Aussi, a-t-il ajouté, «cette maladie virale, hautement contagieuse provoque des
pertes économiques considérables, fragilise les moyens de substances des
éleveurs et met en péril la sécurité alimentaire dans nos zones rurales».
Face à
cette situation, a précisé le ministre Ba, le gouvernement à travers le
ministère de l’Élevage et de la Pêche a réaffirmé son engagement ferme à
éradiquer la peste des petits ruminants d’ici l’horizon 2030, conformément à la
stratégie mondiale de lutte pilotée conjointement par l’Organisation mondiale
de la santé animale (OMSA) et l’Organisation mondiale pour l’agriculture et
l’alimentation (Fao).
Au cours
de la campagne, 15 millions de petits ruminants seront vaccinés et marqués à
travers toutes les régions. Cette opération gratuite et obligatoire, selon
Youba Ba, mobilisera l’ensemble des services vétérinaires publics et privés,
les autorités administratives, les collectivités territoriales et les
organisations professionnelles d’éleveurs.
Le
lancement a été marqué par l’exposé du chef de division surveillance et
production sanitaire sur le plan national stratégique pour l’éradication de la
peste des petits ruminants au Mali, Dr Dramane Dao. Selon lui, le sous-secteur
de l’élevage contribue dans l’économie malienne à hauteur de 13,6% du Produit
intérieur brut (PIB), et représente également 24% de la production du secteur
rural. L’effectif du cheptel (ovins et caprins) était estimé en 2024 à
55.511.857 têtes. Malheureusement, a-t-il regretté, l’impact de la mortalité
est souvent élevé jusqu’à 80% dans un troupeau, la baisse de productivité et de
production des animaux, l’accès aux marchés internationaux plus porteurs et les
pertes minimales annuelles au Mali estimées à environ 7,56 milliards de
Fcfa.
Dr Dao a aussi précisé que le budget du Plan
national stratégique (PNS) se chiffre à un peu plus de 16,76 milliards de Fcfa
sur lesquels un peu plus de 5, 27 milliards de Fcfa sont financés par le Praps
2 et un peu plus de 3,03 milliards de
Fcfa par l’État. Le Projet de développement durable des exportations pastorales
au Sahel (PDDEPS) apporte 16 millions de Fcfa.

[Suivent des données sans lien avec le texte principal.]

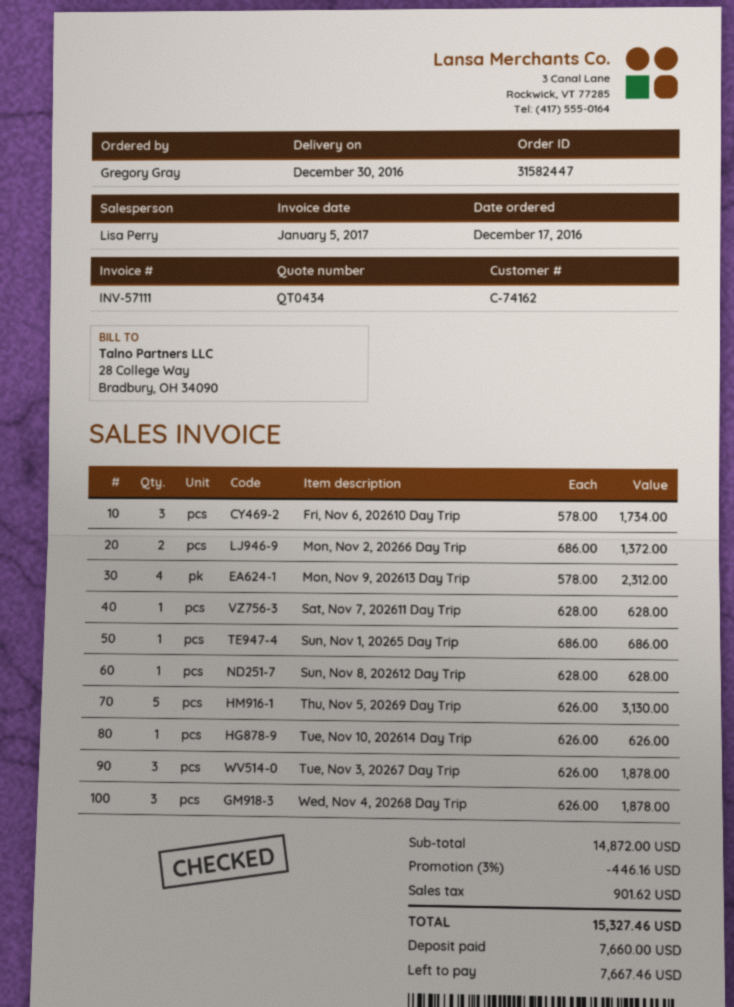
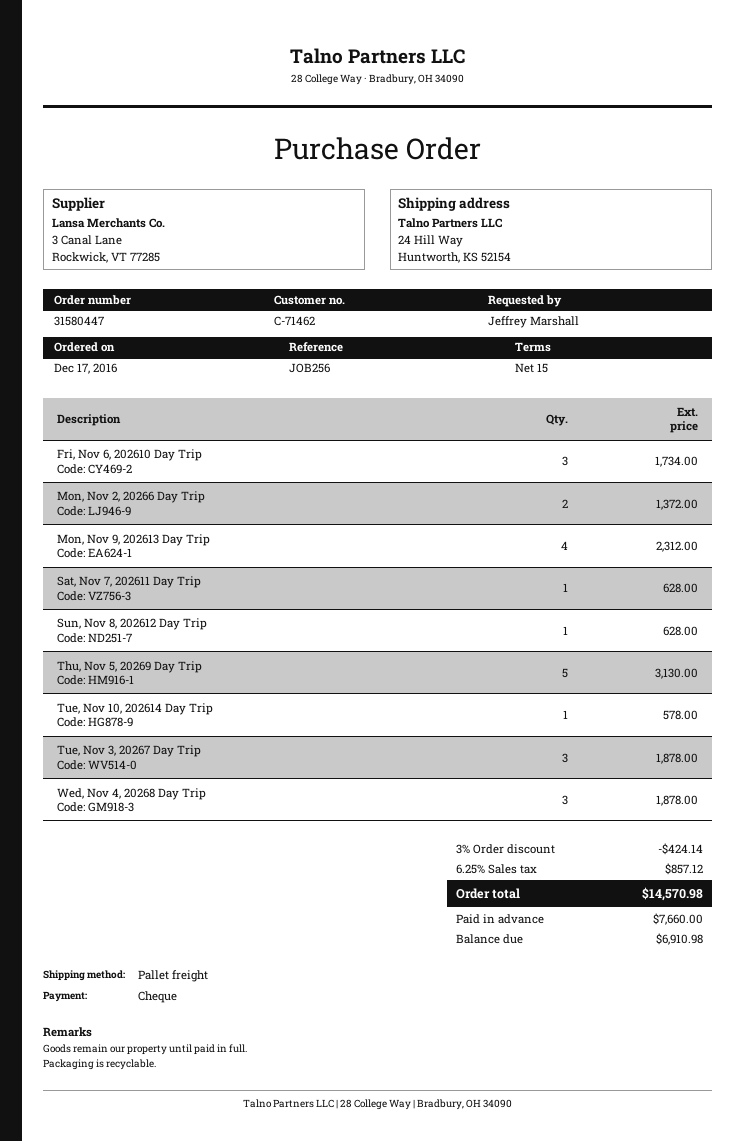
order number: 31582447 -> 31580447
customer number: C-74162 -> C-71462
ordered by: Gregory Gray -> Jeffrey Marshall
Sun, Nov 1, 20265 Day Trip: 1 for 686.00 -> none
Tue, Nov 10, 202614 Day Trip: 1 for 626.00 -> 1 for 578.00
discount: 3% = 446.16 -> 3% = 424.14
tax: 901.62 -> 857.12
total: 15327.46 -> 14570.98
balance: 7667.46 -> 6910.98

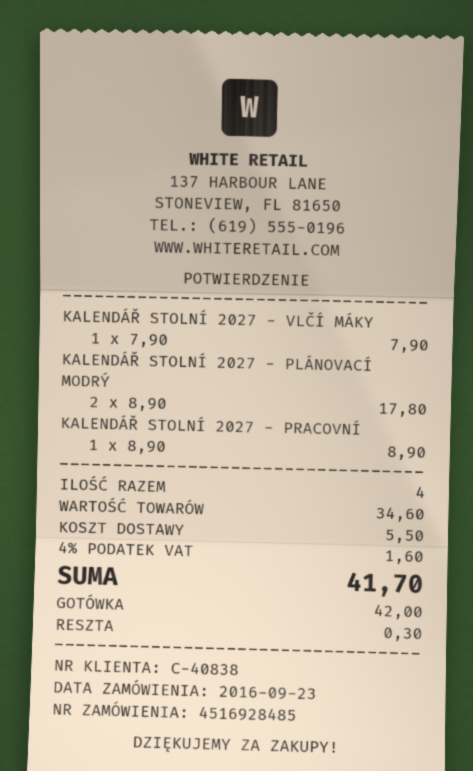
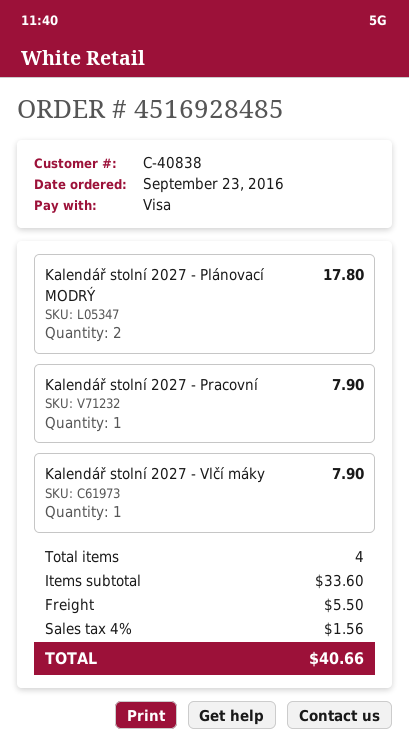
payment method: cash -> Visa
KALENDÁŘ STOLNÍ 2027 - PRACOVNÍ: 1 for 8.90 -> 1 for 7.90
subtotal: 34.60 -> 33.60
tax: 4% = 1.60 -> 4% = 1.56
total: 41.70 -> 40.66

Il reste à mobiliser un peu plus
de 8,43 milliards de Fcfa pour boucler le financement du programme jusqu’en
2028.
Aussi, Dr Dao a rappelé que le nombre de
petits ruminants vaccinés et marqués contre la PPR est estimé à 2.600.000 têtes
contre une cible annuelle de 18.600.000 de têtes. Le Praps se propose de
vacciner et de marquer 81.300.000 têtes avant la fin du programme.
La cérémonie s’est achevée par la vaccination et le marquage symboliques de quelques petits ruminants par le ministre chargé de la Pêche, le gouverneur de la région et d’autres autorités.